Bozeman campus expands university’s farm-to-campus efforts
By Anne Cantrell
BOZEMAN — Bozeman's campus is buzzing with plans to produce honey from its own honeybee colony.
In May, Montana State University's culinary team released bees at a new wooden hive – painted gold in honor of MSU – on the university’s horticulture farm west of campus.
The bees came from the Montana Honey Bee Company in Bozeman, and the hive came from the Polson Honey Bee Company.
A few thousand bees were delivered, Jill Flores, MSU executive chef said, and more are expected to hatch. A typical colony usually has 30,000 to 60,000 bees, she said.

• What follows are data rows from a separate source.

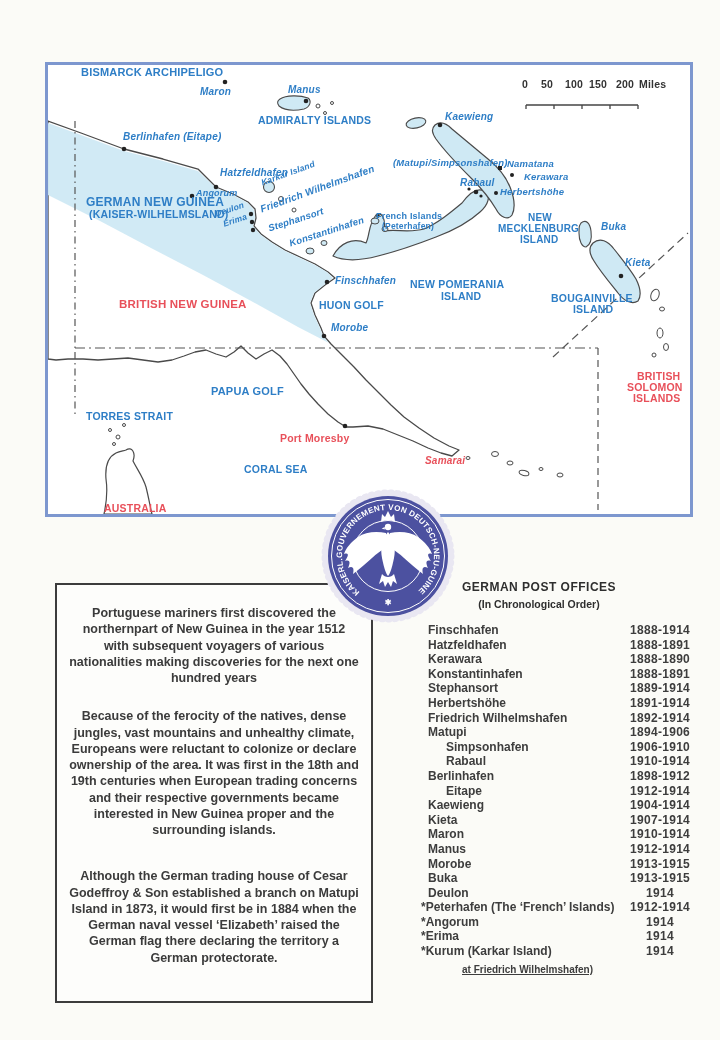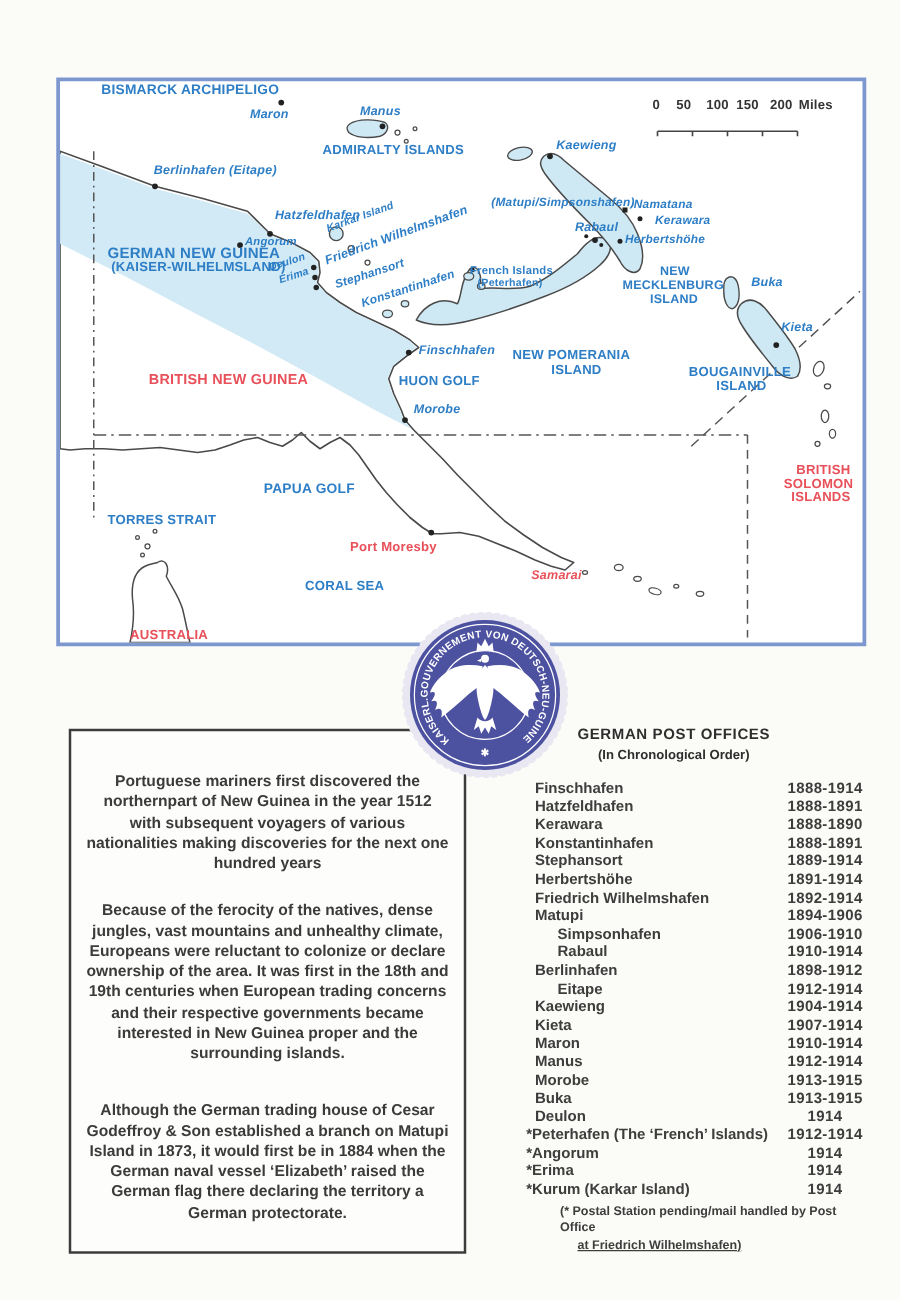--- a/index.html
+++ b/index.html
@@ -36,7 +36,7 @@
   }
   .bg-title{font-size:15px;font-weight:bold;letter-spacing:1.5px;color:#2c2c2c;margin-top:2px;}
   .bg-para{font-size:12.5px;font-weight:bold;line-height:1.3;}
-  .bg-para.p1{margin-top:24px;}
+  .bg-para.p1{margin-top:12px;}
   .bg-para.p2{margin-top:22px;}
   .bg-para.p3{margin-top:30px;}
   

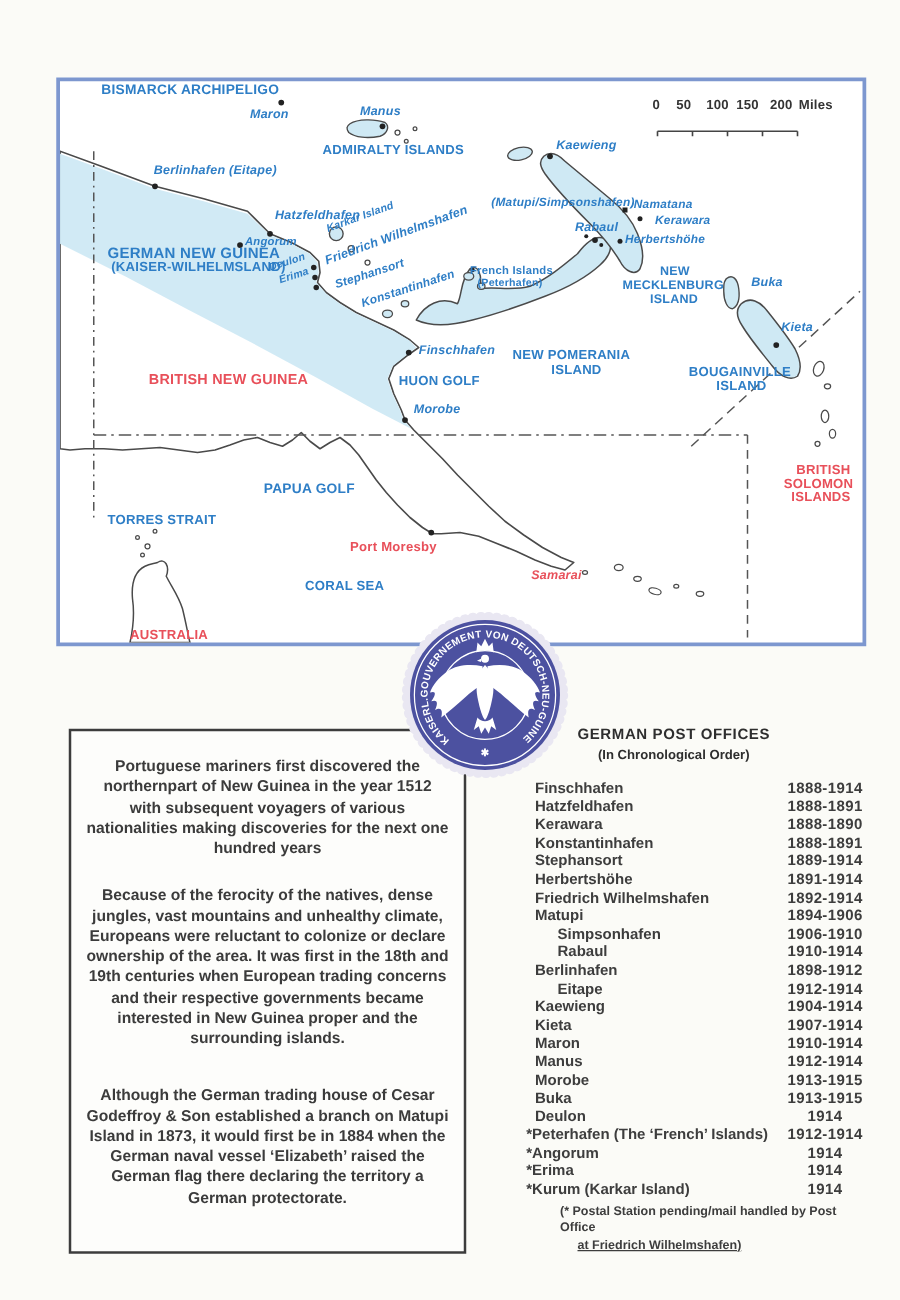--- a/index.html
+++ b/index.html
@@ -351,7 +351,6 @@
       </div>
     </div>
   <div class="po-foot">
-    <div class="l1">(* Postal Station pending/mail handled by Post Office</div>
     <div class="l2">at Friedrich Wilhelmshafen)</div>
   </div>
 </div>

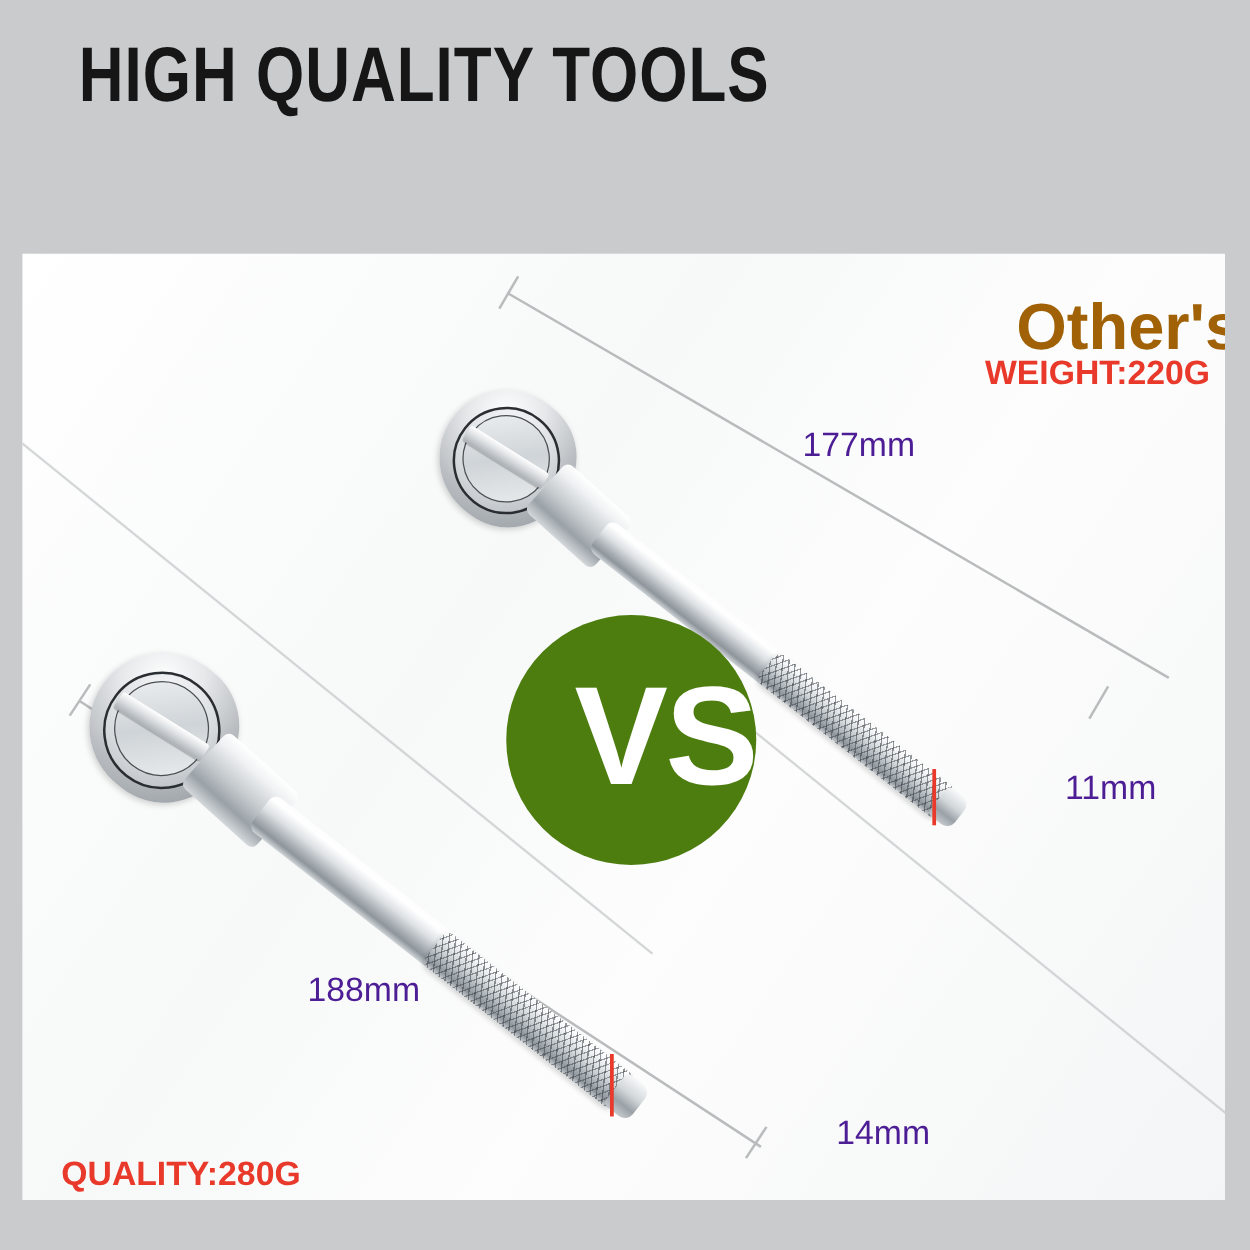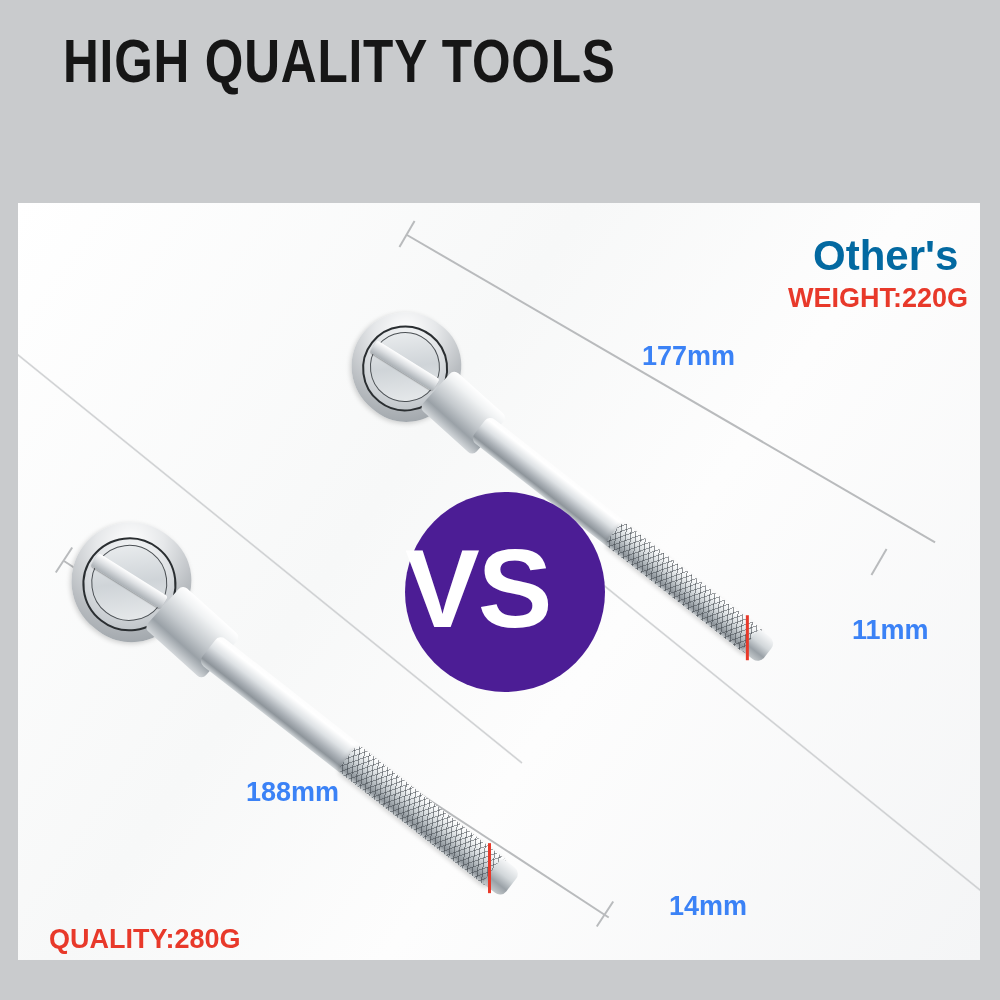--- a/index.html
+++ b/index.html
@@ -124,9 +124,9 @@
   }
   .brand-name{
     position:absolute;
-    font-size:42px;
-    font-weight:bold;
-    color:#0369a1;
+    font-size:52px;
+    font-weight:bold;
+    color:#a16207;
     white-space:nowrap;
     letter-spacing:0px;
   }

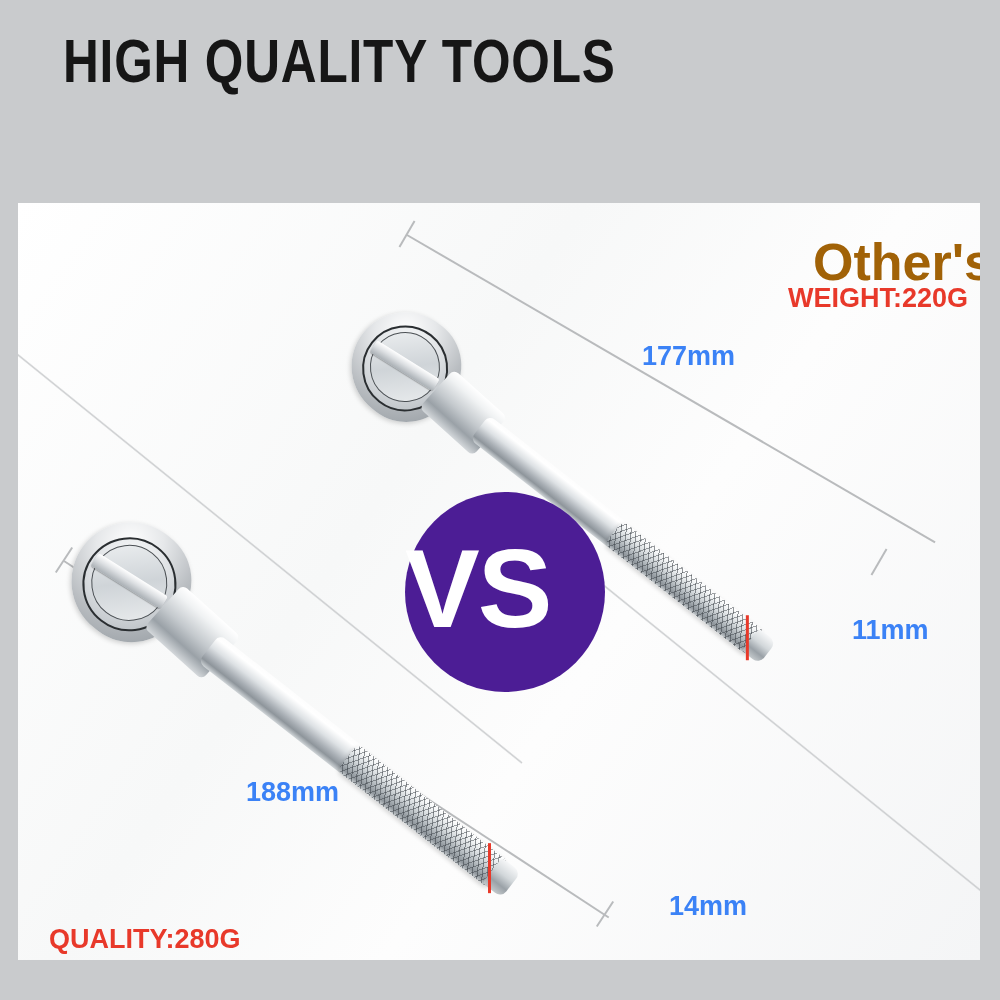--- a/index.html
+++ b/index.html
@@ -117,8 +117,8 @@
   .dim-label{
     position:absolute;
     font-size:27px;
-    font-weight:bold;
-    color:#3b82f6;
+    font-weight:normal;
+    color:#4c1d95;
     letter-spacing:0px;
     white-space:nowrap;
   }

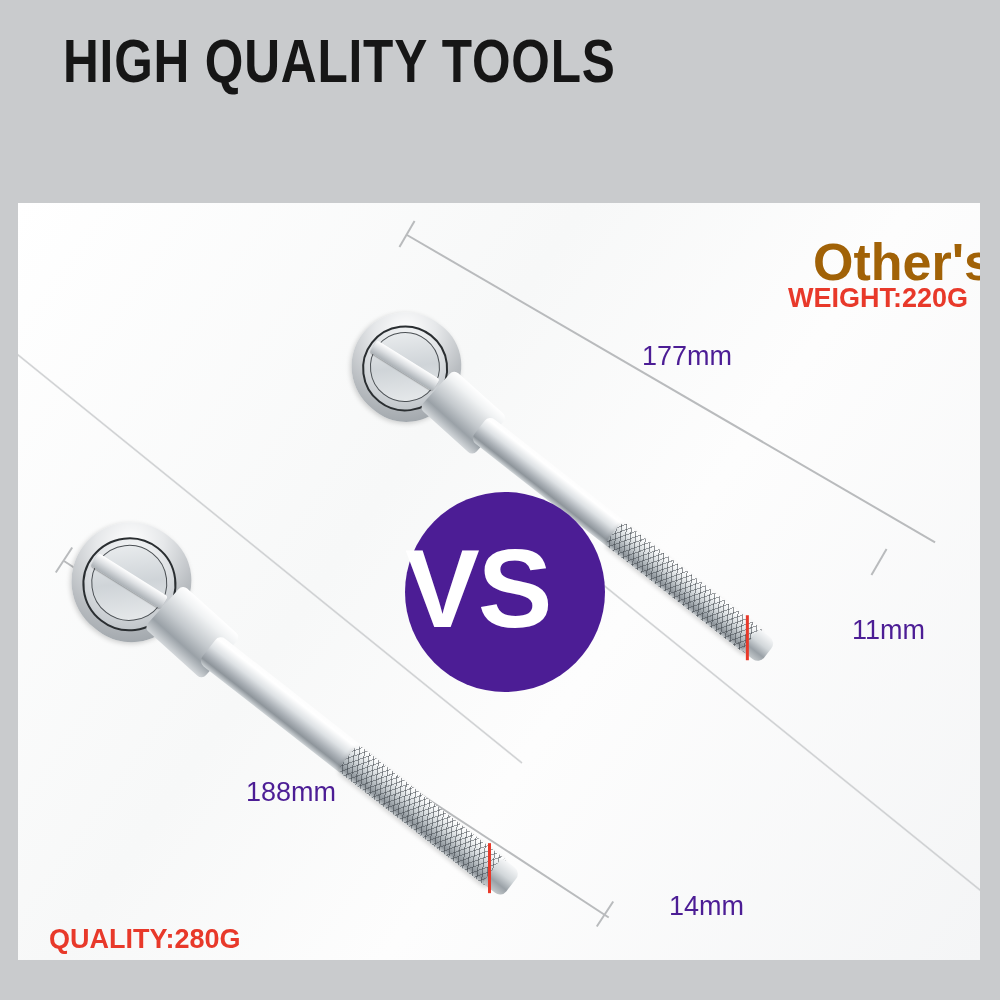--- a/index.html
+++ b/index.html
@@ -144,10 +144,10 @@
     left:405px; top:492px;
     width:200px; height:200px;
     border-radius:50%;
-    background:#4c1d95;
+    background:#4d7c0f;
     display:flex;
     align-items:center;
-    justify-content:flex-start;
+    justify-content:flex-end;
   }
   #vs-badge-label{
     color:#ffffff;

Flores said it’s uncertain how much honey the bees will produce at first. She anticipates the honey that is produced will be used in the special farm-to-campus themed dinners Culinary Services hosts on campus, such as the first dinner of the fall semester, which is a picnic on the Romney Oval. The university will continue to purchase honey from local producers, as well.
One reason Culinary Services opted to purchase the hive was for the educational opportunities it will enable. Culinary Services has created educational posters about honeybees to share with students and engaged students via social media to name the queen bee. Out of more than 400 suggestions, Queen Freddie MercurBee was the winning name.
To support healthy populations of bees and other pollinators, MSU recently joined a nationwide initiative certifying the university's pollinator-friendly practices and programs, an effort that led to its designation as a Bee Campus USA by the international nonprofit Xerces Society for Invertebrate Conservation. MSU was the first Montana campus to qualify and enroll; the program also includes 58 other campuses nationwide.MSU is also home to the Pollinator Health Center, which carries out research that aims to improve pollinator health, mitigate pollinator losses and engage with learners of all ages at educational events.
Montana State University buys honey as well as meat, vegetables, fruits and other ingredients directly from more than 100 Montana producers, including purchases of beef, pork, lamb and goat from MSU programs, according to Kara Landolfi, MSU’s Farm to Campus coordinator.
Landolfi said the honeybees are an extension of edible landscaping that is present on campus and used by Culinary Services. Working in collaboration with MSU Facilities Services, Culinary Services harvests fruit, herbs and edible flowers that grow on the MSU campus. Those edibles include apples, crabapples, cedar, parsley, chives, nasturtiums and violets, she said.
MSU Culinary Services provides more than 12,000 meals in its dining facilities each day during the academic year, Flores said.